Outre le Nigeria, la France montre un intérêt accru pour l’Afrique de l’est. Le Kenya, la première économie d’Afrique de l’est abritera en 2026, le sommet France-Afrique. Une première dans un pays qui n’a pas pour langue officielle le français, alors que le Ghana a adhéré le mois dernier à l'Organisation internationale de la francophonie.
De même, le 1er février 2022, TotalEnergies et la China National Offshore Oil Corporation (CNOOC) ont signé un accord de 10 milliards de dollars pour exploiter les réserves pétrolières du lac Albert en Ouganda et construire un oléoduc régional. Les groupes environnementaux ont dénoncé ce projet qui devrait courir sur 1.443 km en traversant l’Ouganda et la Tanzanie.

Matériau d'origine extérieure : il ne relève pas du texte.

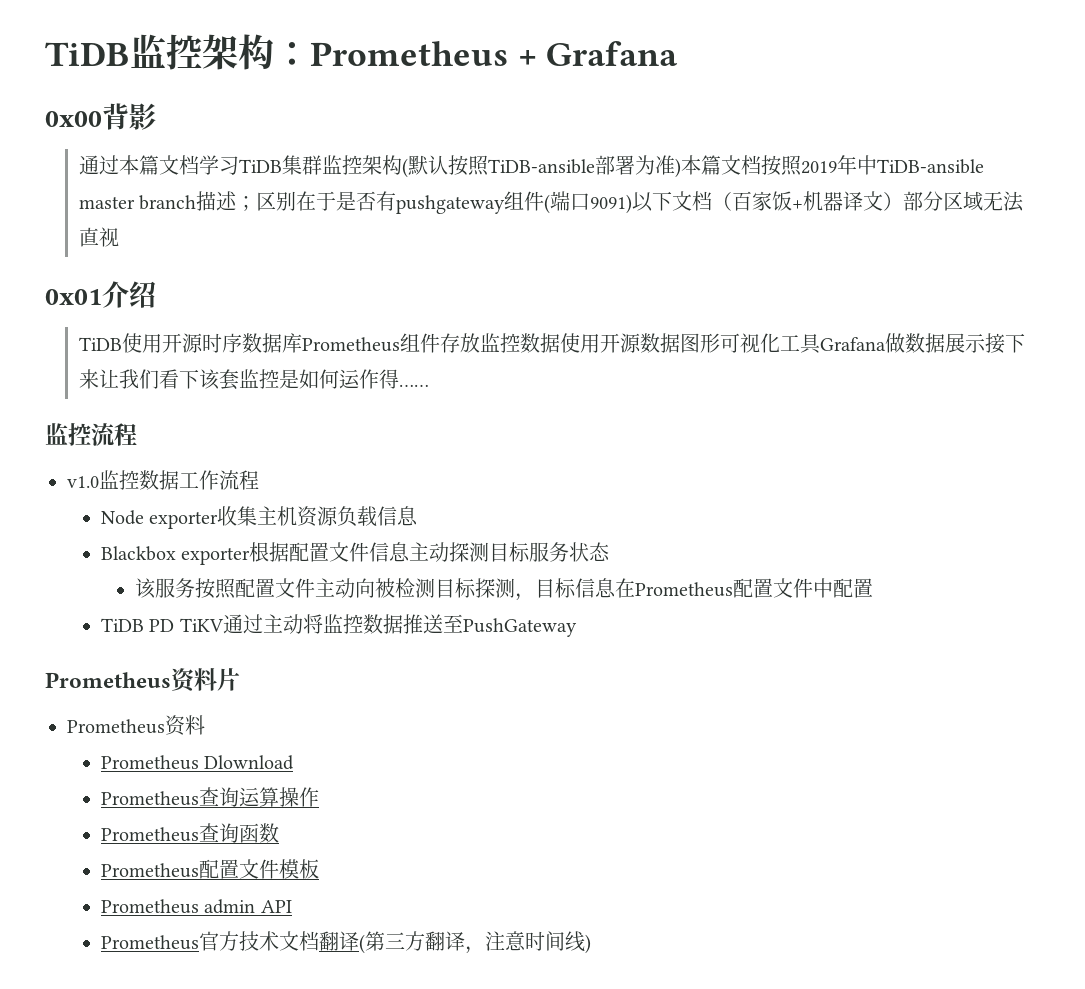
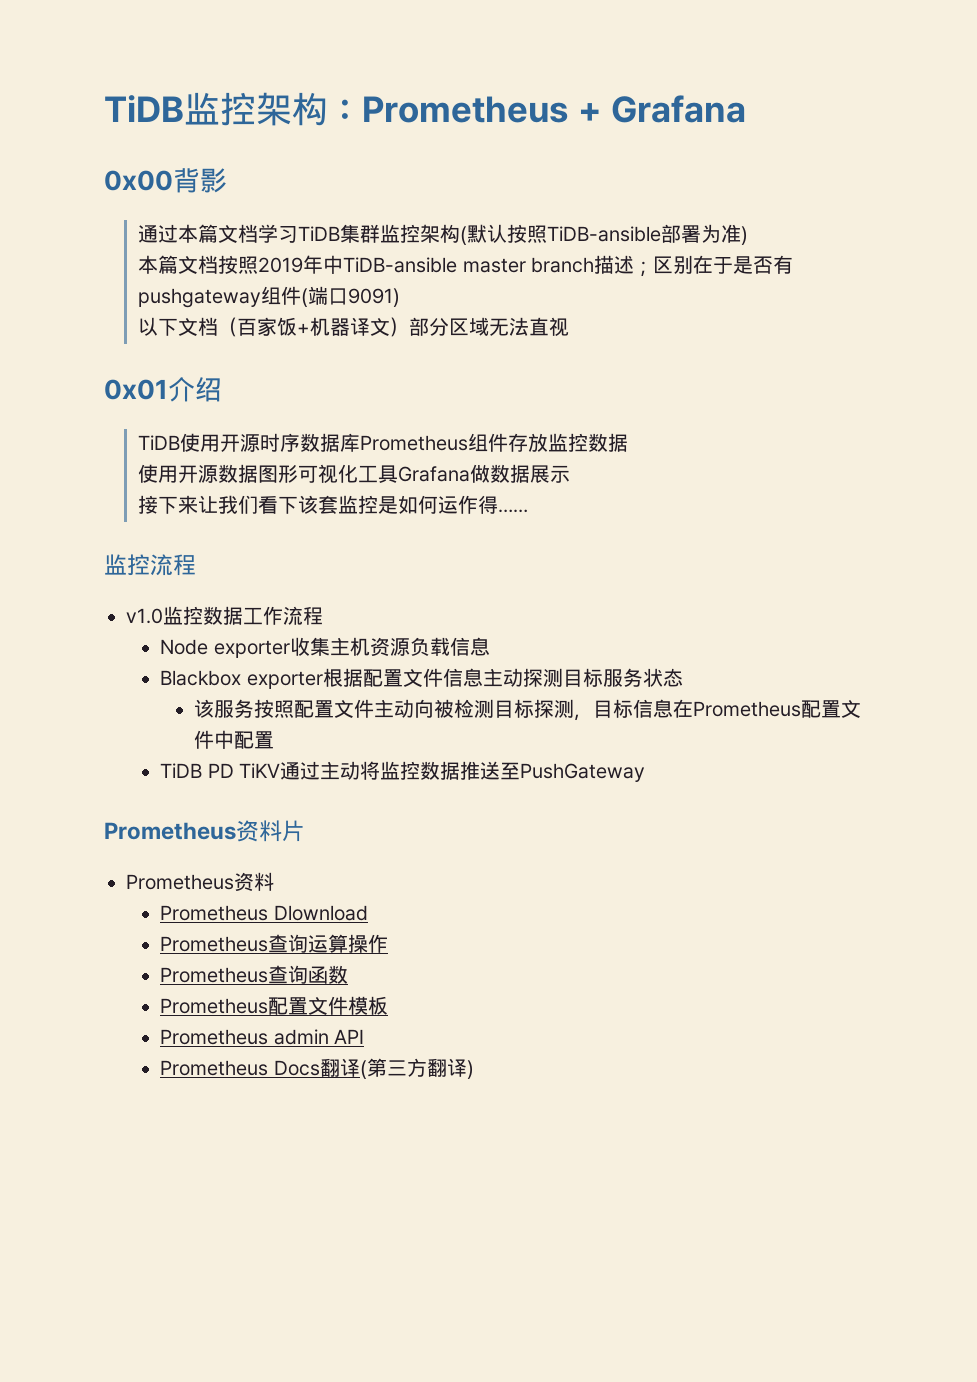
(681, 168) none -> (749, 235) //
(633, 204) none -> (401, 297) //
(560, 343) none -> (629, 442) //
(986, 343) none -> (571, 474) //
[198,931,319,951] 官方技术文档 -> [273,1060,320,1076] Docs
[464,931,585,954] ，注意时间线 -> (467, 1067) none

Cette nouvelle dynamique des relations franco-africaines devrait se poursuivre et se consolider, explique Benjamin Augé, chercheur associé à l'Institut français des relations internationales (IFRI).
“En Ouganda, comme au Nigeria ou même en Angola explique-t-il, c'est la même chose : n'ayant pas de passé colonial, la France n'est pas pointée du doigt comme bouc-émissaire responsable de la situation politique et économique. Dans ces pays, les détracteurs ne ciblent pas ces investissements parce que c'est la France, mais il y a des critiques pour des questions d'environnement et de gouvernance”.
Pour autant, Paris est loin d’abandonner ce qui était considéré comme son pré-carré africain, soulignent des analystes politiques. L’esquisse de son nouveau schéma de coopération militaire en Afrique, misant sur une présence réduite mais plus efficace, en est une illustration.